Tuesday, February 17, 2015
Medical Professionals: Sensitivity Indicators and the Word, "No"
It may indicate deception, but it may not. This is why context is important.
When someone is truthful, but feels he is not being believed, his language will likely include sensitivity indicators.
When someone feels a need for emphasis, it may also show.
"I am so over him!" is different than "I am over him."
The former has emotion connected to it, while the latter is plain language, and strong. If "he" were to attempt to get her back, the first statement, with emotion, shows a chance, while the second, "I am over him" is stronger, and more confident. It does not mean that the first, "I am so over him" indicates willingness on her part to take him back; it is just not as strong as the latter.
What has caused the sensitivity?
Herein lies a key for therapists and counselors and clergy with training in Statement Analysis: using questions to uncover the cause of sensitivity.
"I am so over him!"
Possibilities to explore:
a. Have you been "over him" before?
b. Is someone (family, perhaps) trying to persuade you?
c. Are you trying to persuade yourself?
d. Have you given him "second chances"?
e. Have you had internal debate?
f. Has he exhibited a pattern of unacceptable behavior?
g. unknown uncovered through appropriate questions.
We have seen little hints within language that indicate various changes in reality, and it is fascinating to "know" what one is 'really thinking' within the words.
In training of medical professionals, an intake nurse now asks a series of questions and is responsible for writing down the exact answers.
1. Do you drink alcohol?
2. How many drinks per week?
3. Do you smoke?
and you can see the basic screening taking place. This particular facility has now added general screening for depression, STD risk, and a new one: Domestic Violence.
4. Are you a victim of Domestic Violence? (DV)
The precise answer is then recorded (in this case, entered into a computer). The nurses were trained to type in and count every word after the word "no" for sensitivity indication.
The training specifically teaches to pause after this question.
Why not pause after each question?
There should be a pause after each question, but when a nurse, as a trained professional, senses that a patient may be a victim of DV, the pause should be an uncomfortable pause in time, so long, in fact, (in seconds) that it has an impolite feel to it. This is the same that detectives should use when:
they have the written statement analyzed before them, and know the sensitive area;
or when the detective has advanced enough in Analytical Interviewing that he is able to discern the sensitivity in the language, as it passes by. This is "Skilled Listening", something that comes to those who practice, repeatedly, the training.
Some answers we explored to
"Are you a victim of Domestic Violence?"
This is a "yes or no" question that does not provoke stress for lying; "yes or no" questions are easy to lie to. By itself, it could go either way. If the subject looks back on his "no" and answer and says, with it in mind, "I told the truth", it is, percentage wise, very likely to be true.
b. "No, no...." shows an increase in sensitivity, as the word "no" is repeated.
c. "No, no, hey, why do you ask?" is important. It could be anything from projection, down to simple curiosity.
d. "oh God! Of course not!"
This sensitivity could be due to:
*Not expecting a nurse to ask this question in a medical appointment
*Being an actual Domestic Violence victim herself
*Mother, sister, or very close friend of a D/V victim in which the subject has had a recent conversation about D/V in general.

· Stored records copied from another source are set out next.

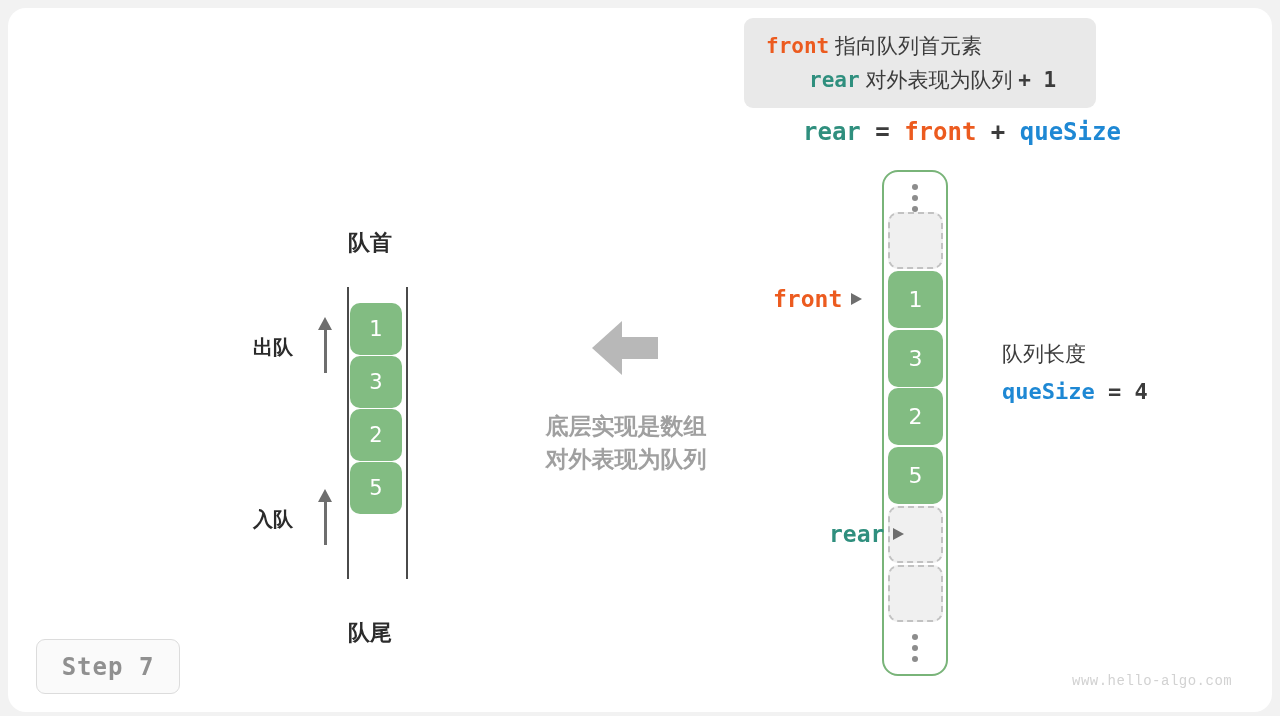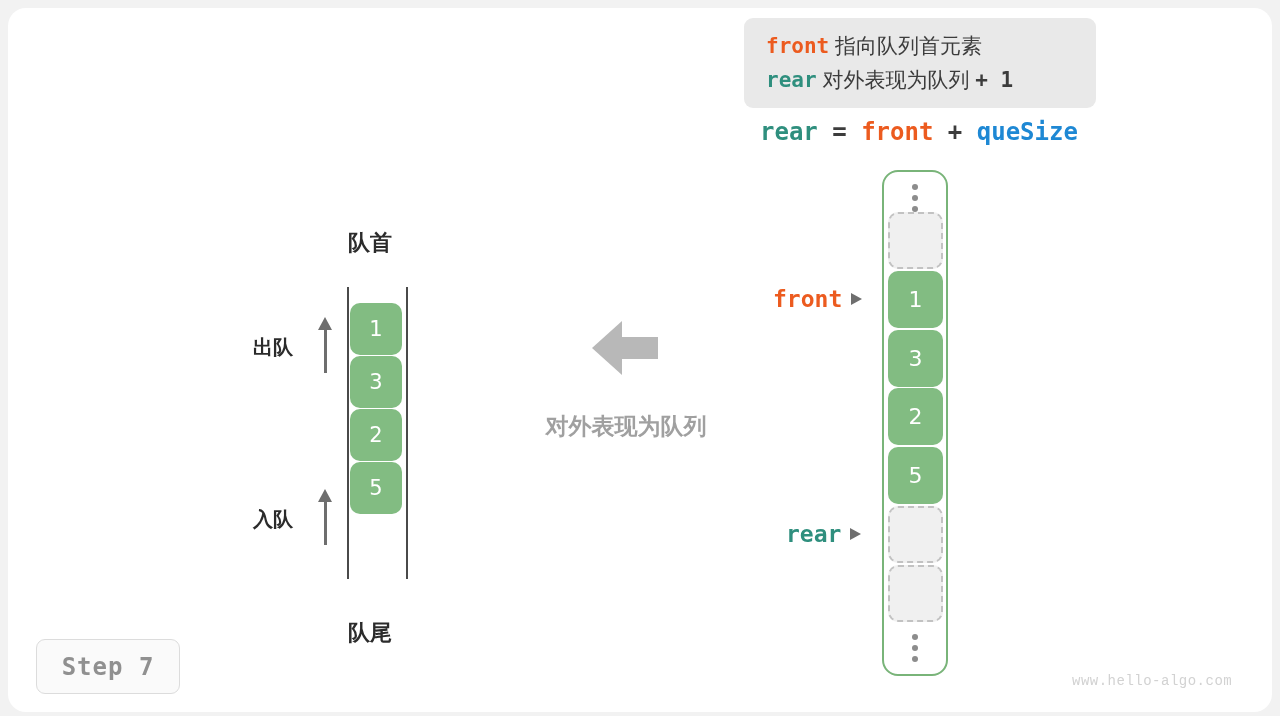"rear" .tok-rear { margin-left: none -> 43px }
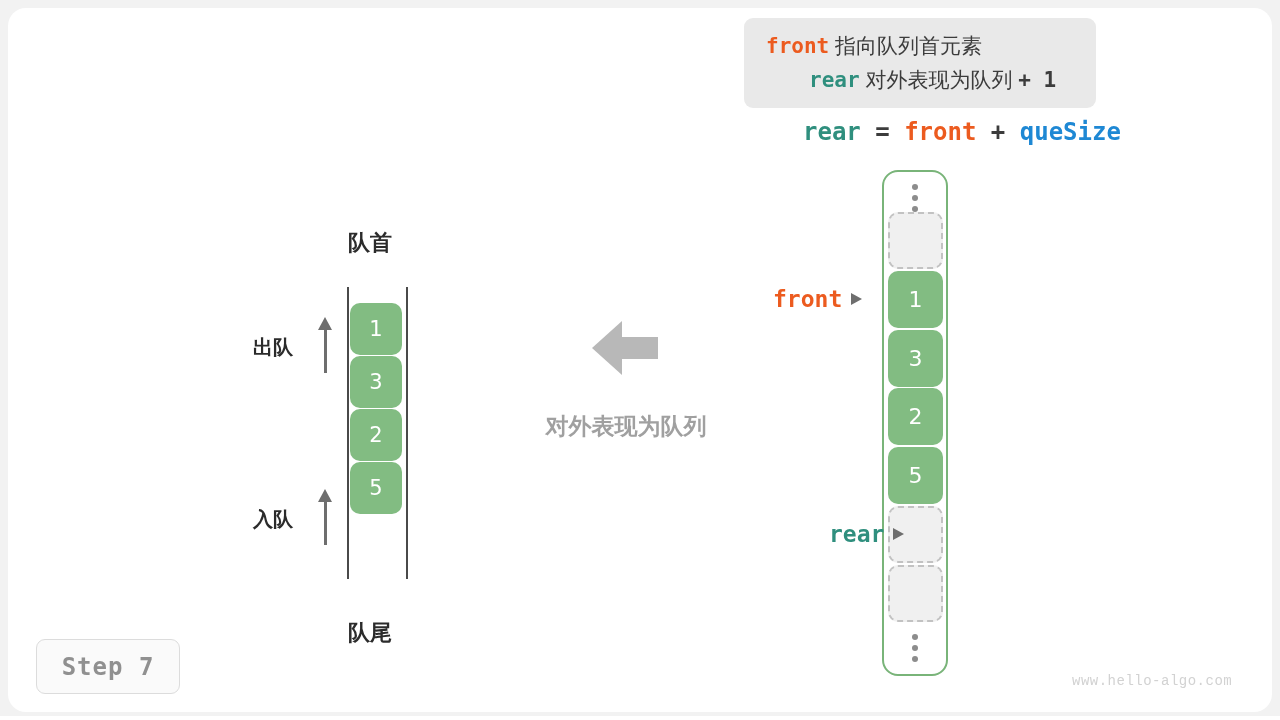"队列长度" div.abs { html: none -> <div> <div>队列长度</div> <div> <span>queSize</span> <span>=</span> <span>4</span> </div> </div> }
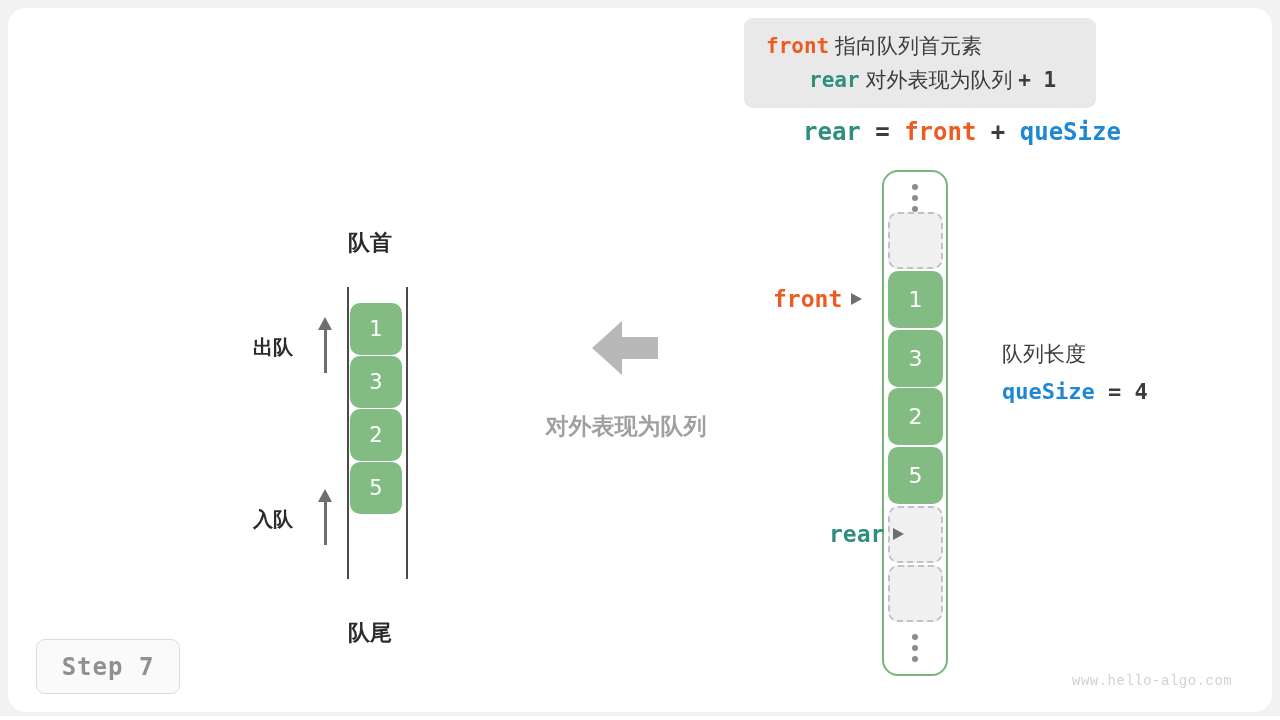"底层实现是数组" div { html: none -> <div>底层实现是数组</div> }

One nurse reported that since the questionnaire was put in place, only one male has come forward to acknowledge D/V. She stated that she suspected a few others, (intuitively so, as she was a good listener, and took to training with ease) because the males went beyond the word "no." The training was more of a confirmation of her skill, than a new learning item.
The "uncomfortable pause" should be saved and utilized sparingly. If every question has the pause, there is no 'additional effect' upon the subject. This element of being 'rude' or 'uncomfortable' is also contextual. If the nurse looks away, using the pause time to type, it will not put the subject under a 'burden' of civility to continue the answer.
There must be an expectation of more information.
If you sense there is more, but the subject appears reluctant, pause a moment and ask, "Is there anything you wish to tell me?"
The subject may say:
b. "No, I am not a victim of Domestic Violence" (very strong and likely to be true)
c. "well..." (and the door opens).
Use, "I'm listening" in a polite and perhaps, quieter tone, signaling to the subject that you know that is likely not easy to say, and that you are giving 'reverence' by a hushed tone. It is 'different' or 'special' from the other questions.
Nurses agreed: Do not ask the questions like a machine, where it is easy to 'blow through the questions" quickly. Pressed for time, understanding the dynamics and repercussions of D/V is important and will help the medical professional in serving clients.
I have noted a number of comments regarding deception within relationships. Although some may use the comments section deceptively or for an agenda, seeking to engage others, there are also those who ask genuine questions about discerning deception within relationships I will address this separately in an article.